I agree with most people here that a LiveCD is generally for speed and convenience with test-running a distro to see if it's something you'd enjoy. However, I don't think the Gentoo LiveCD project was aiming to do that, it was aiming to do exactly what you do with Gentoo -- End up with a system optimized (Very simply, I would imagine, in this case) for your own computer. If you want any other sort of LiveCD, you can always try the ones the members of the community regularly release. My favorite right now is ahorn's, but your mileage may vary. And no, these LiveCDs released by people are not officially sanctioned by Gentoo, but they tend to be constructed with Gentoo as a base utilizing the catalyst tool.
Look at it this way -- what would be gained by showing people a default GNOME desktop with a minimal set of apps as a trial of Gentoo? What about a default KDE desktop? The main thing you get out of Gentoo is optimization and customizability (that you must perform!), and that's what the LiveCD shows/enables you to accomplish. If you want a quick Gentoo system, there's always been stage3, and VidaLinux has been around for a while now.

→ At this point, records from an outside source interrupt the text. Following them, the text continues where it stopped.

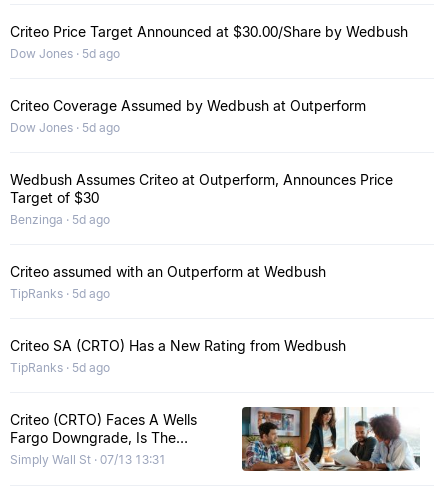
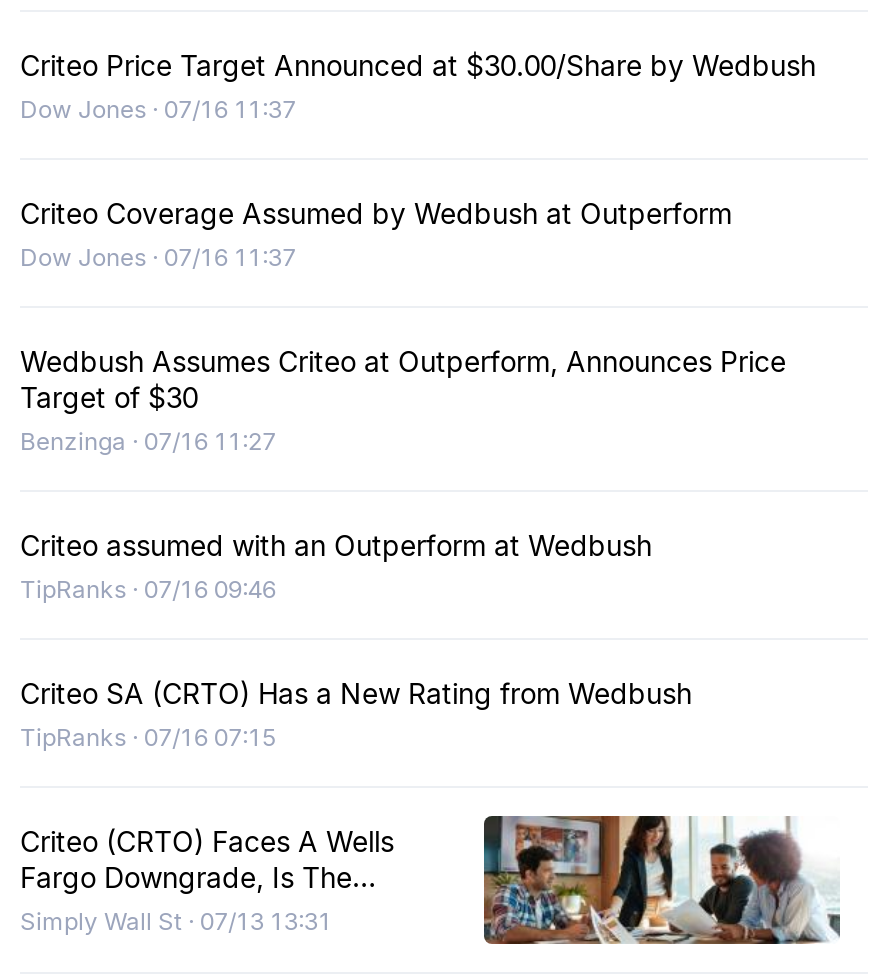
- Dow Jones · 5d ago
+ Dow Jones · 07/16 11:37

- Dow Jones · 5d ago
+ Dow Jones · 07/16 11:37

- Benzinga · 5d ago
+ Benzinga · 07/16 11:27

- TipRanks · 5d ago
+ TipRanks · 07/16 09:46

- TipRanks · 5d ago
+ TipRanks · 07/16 07:15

PS -- Be glad it's only 3 hours in a ramdisk, it takes me a little while longer to get the system setup on my A64, but once it's there, minimal maintainence is required, especially if you stick with the stable branch where updates are much more planned.
BTW, I officially take back my statement regarding multimedia support in SuSE, it looks like it's a pretty big pain in the arse (For your typical user who couldn't care less) to get things setup for something as simple as mp3 playback. To quote the review from MadPenguin:
From what it looks like, GStreamer, Arts, and aKode (the latter two are both included in the kdemultimedia packages) were all compiled without MP3 support. Unlike Red Hat, where all you need to do is install a single file to resolve, SUSE has crippled their distro in such a way that it's extremely difficult to fix. Considering the main components are part of a larger package set, you'd need to recompile KDE's multimedia section in order to properly right the situation. The problem with this would be that you're throwing off the balance of package management at that point, so future upgrades might have unpredictable results. It's also a nightmare to recompile these packages on SUSE, as you'll end up installing many development packages for the likes of KDE, Xorg, etc... not to mention the need to grab source code for other key pieces such as lame, flac, and taglib. The fastest way I was able to cure the problem was to grab the SUSE 9.2 kdemultimedia packages from a reliable KDE mirror. While this cured the problem temporarily, the next time I installed something from YaST, it reinstalled its multimedia packages. Frustrating.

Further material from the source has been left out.